I'm trying to become more fluent in playing and singing from medieval and renaissance notation, so I'm finding facsimiles of lots familiar pieces to practice on. Unsurprisingly, there are a few surprises on the way ...
Ave Vera Virginitas, Josquin
I learned this from the Big Lochac Snogbook (sic) - a fabulous collection of gorgeous pieces. The SATB setting of Josquin's Ave Vera Virginitas is indeed lovely.
From CPDL (Choral Public Domain Library) I learned that the "Ave Vera Virginitas" I know is an excerpt from a larger Ave Maria.
From that, I found what I wanted on IMSLP:
- this piece was tremendously popular in its day
- it survives in lots of MSS and 2 printed versions
- there are facsimiles of the 1502 printing by Petrucci on IMSLP
Voila! I have a delightfully readable facsimile to play with.
There are a few slight differences (!) from the version I've learned
- There's a lot more of it - quite a long section before the part I know starts. Brilliant! More to sing!
- It's a tone higher - also unsurprising.
- There's another unfamiliar section in the middle of the bit I know. Surprising, but exciting.
- The tenor line doesn't seem to go quite as I remember - the rhythm is different in "nostra fuit purgatio". The soprano line is what I expect (apart from the extra bits).

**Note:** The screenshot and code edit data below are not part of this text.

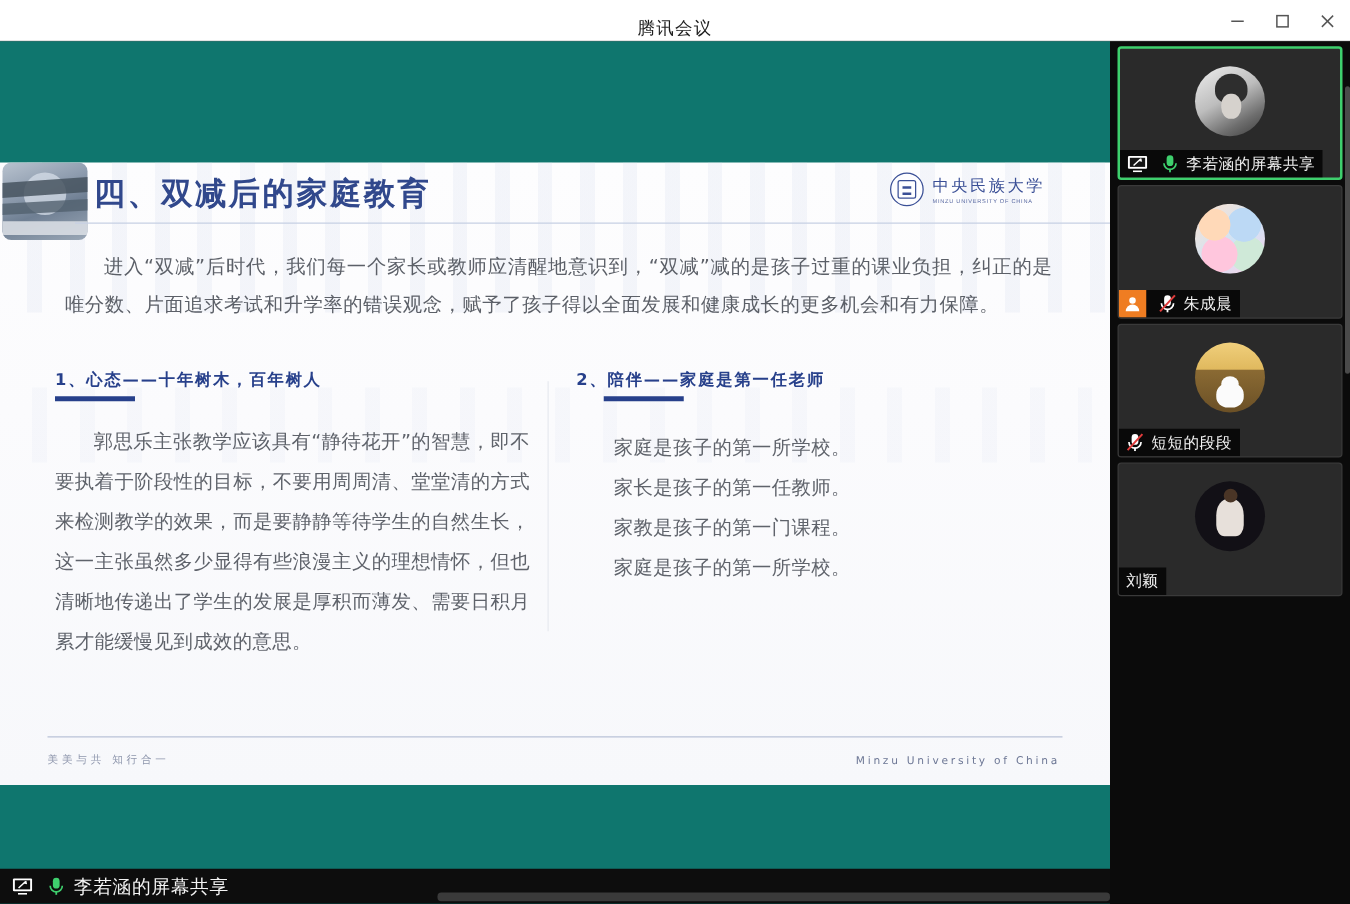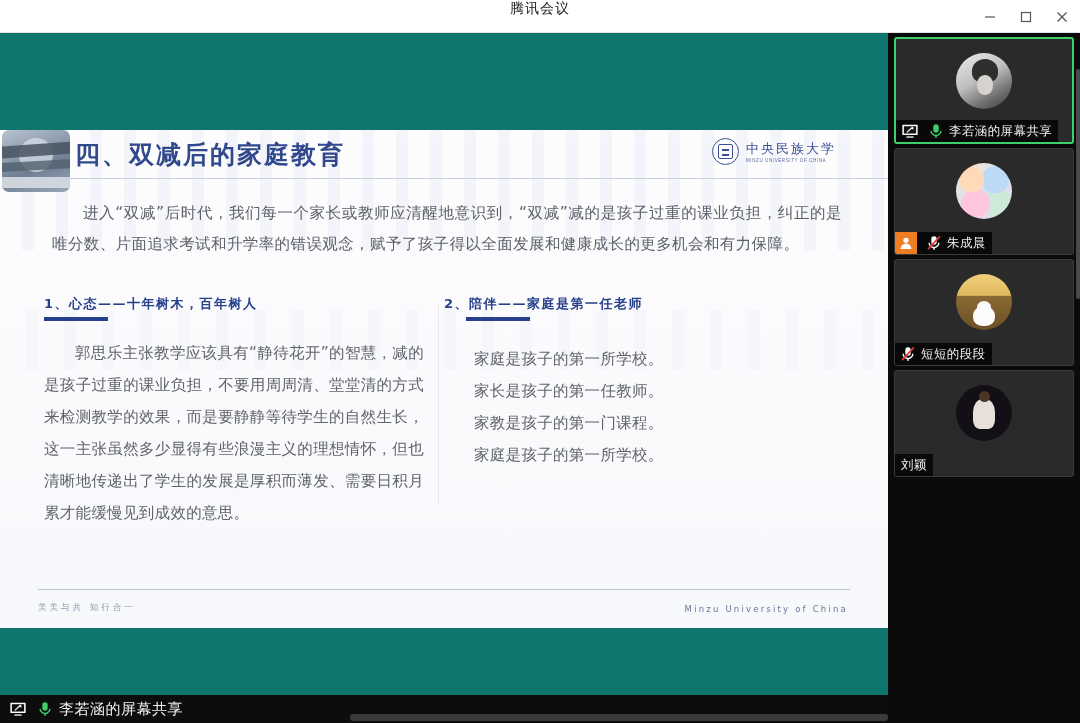--- a/index.html
+++ b/index.html
@@ -2,21 +2,21 @@
 <html><head>
 <meta charset="utf-8">
 <style>
   * { margin:0; padding:0; box-sizing:border-box; }
   html,body { width:1080px; height:723px; overflow:hidden; background:#000; }
   body { font-family:"Liberation Sans","DejaVu Sans",sans-serif; }
 
   
   .titlebar{
     position:absolute; left:0; top:0; width:1080px; height:33px;
-    background:#ffffff; display:flex; align-items:flex-start; justify-content:center;
+    background:#ffffff; display:flex; align-items:flex-end; justify-content:center;
     border-bottom:1px solid #e2e2e2;
   }
   .titlebar .title{ font-size:14px; color:#1c1c1c; letter-spacing:1px; }
   .wincontrols{ position:absolute; right:0; top:0; height:33px; display:flex; align-items:center; }
   .wc{ width:36px; height:33px; display:flex; align-items:center; justify-content:center;
        font-size:14px; color:#555; cursor:default; }
   .wc svg{ display:block; }
 
   
   .stage{
@@ -103,39 +103,39 @@
     letter-spacing:.4px; text-align:justify;
   }
 
   .col-divider{
     position:absolute; left:438px; top:175px; width:1px; height:200px;
     background:#e8eaf0;
   }
 
   .col{ position:absolute; top:165px; }
   .col.left{ left:44px; width:380px; }
-  .col.right{ left:444px; width:400px; }
+  .col.right{ left:461px; width:400px; }
 
   .col-head{
     font-size:13px; font-weight:700; color:#27408b; letter-spacing:1.5px;
     font-family:"DejaVu Sans","Liberation Sans",sans-serif; white-space:nowrap;
   }
   .col-head-underline{
     margin-top:4px; width:64px; height:4px; background:#27408b;
   }
   .col.right .col-head-underline{ margin-left:22px; }
   .col-body{
     margin-top:16px; font-size:15.5px; line-height:32px; color:#5f636b;
     font-family:"DejaVu Sans","Liberation Sans",sans-serif;
     text-indent:2em; text-align:justify; letter-spacing:.3px;
   }
   .col-list{ margin-top:22px; padding-left:30px; list-style:none; }
   .col-list li{
     font-size:15.5px; line-height:32px; color:#5f636b;
-    font-family:Liberation Serif, serif; letter-spacing:.3px;
+    font-family:Liberation Mono, monospace; letter-spacing:.3px;
   }
 
   .slide-footer-rule{
     position:absolute; left:38px; bottom:38px; width:812px; height:1px;
     background:#b9c2d8;
   }
   .slide-footer-left{
     position:absolute; left:38px; bottom:14px;
     font-size:8.5px; color:#8f97ad; letter-spacing:3px;
     font-family:"DejaVu Sans","Liberation Sans",sans-serif;
@@ -286,21 +286,21 @@
       </div>
     </div>
 
     <div class="slide-para">进入“双减”后时代，我们每一个家长或教师应清醒地意识到，“双减”减的是孩子过重的课业负担，纠正的是唯分数、片面追求考试和升学率的错误观念，赋予了孩子得以全面发展和健康成长的更多机会和有力保障。</div>
 
     <div class="col-divider"></div>
 
     <div class="col left">
       <div class="col-head">1、心态——十年树木，百年树人</div>
       <div class="col-head-underline"></div>
-      <div class="col-body">郭思乐主张教学应该具有“静待花开”的智慧，减的是孩子过重的课业负担，不要用周周清、堂堂清的方式来检测教学的效果，而是要静静等待学生的自然生长，这一主张虽然多少显得有些浪漫主义的理想情怀，但也清晰地传递出了学生的发展是厚积而薄发、需要日积月累才能缓慢见到成效的意思。</div>
+      <div class="col-body">郭思乐主张教学应该具有“静待花开”的智慧，即不要执着于阶段性的目标，不要用周周清、堂堂清的方式来检测教学的效果，而是要静静等待学生的自然生长，这一主张虽然多少显得有些浪漫主义的理想情怀，但也清晰地传递出了学生的发展是厚积而薄发、需要日积月累才能缓慢见到成效的意思。</div>
     </div>
 
     <div class="col right">
       <div class="col-head">2、陪伴——家庭是第一任老师</div>
       <div class="col-head-underline"></div>
       <ul class="col-list">
         <li>家庭是孩子的第一所学校。</li>
         <li>家长是孩子的第一任教师。</li>
         <li>家教是孩子的第一门课程。</li>
         <li>家庭是孩子的第一所学校。</li>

- On examination: tenor and soprano are still in canon, but the off-set is one note, not three ("A-Ave" not "Ave Ve-Ave ve"). That explains the unfamiliar rhythm in the tenor - it's 2/3 of a bar longer than the one I learned.
- (I haven't thoroughly compared alto and bass lines).
So, what I've found a facsimile for (and lots of good-looking modern editions for) is in fact a related-but-different piece of music: longer, and with something close-but-not-identical to "my" Ave Vera Virginitas in the middle.
I don't know where the version I learned came from. There are lots of 16th copies of this song (including versions that add extra voices) so it could be that the version I know simply comes from a different source. Equally possible, it could be a modern arrangement. It could even be a blend of the two. I'll post an update if I find out.
Until then: I have a new version to learn!
Recordings
There are a bunch of lovely recordings under the name "Ave Maria Virgo Serena".
Printing
Aside: it's great to have a facsimile to consult, even more fun if it comes in a form that can be printed into a booklet.
Petrucci's 1502 "Motetti A", which contains the long-form Aver Maria by Josquin, was printed in "Choirbook format. Landscape quarto-in-eights. 56 folios." (so says IMSLP).
That means (I write with authority, having consulted Wikipedia) that the pages are very roughly A4 landscape (give or take an inch or so) but a bit squarer. There are 8 leaves (16 pages, 4 thicknesses of paper) in each quire, the pages having been printed as quartos (four sheets to a page - 2 on the front side and two on the back).
Getting this into printable format might be a fun project. To print using using modern habits into quires at the original size, in landscape, you need big paper: A2 would work. (Unless, of course, I misunderstand how quartos-in-eights work in landscape, and actually the original is half that size; then A3 would do). A3 (for ~A5 landscape finished booklet) would be a readable size. A4 (for A6 landcape finished booklet) strains the eyes.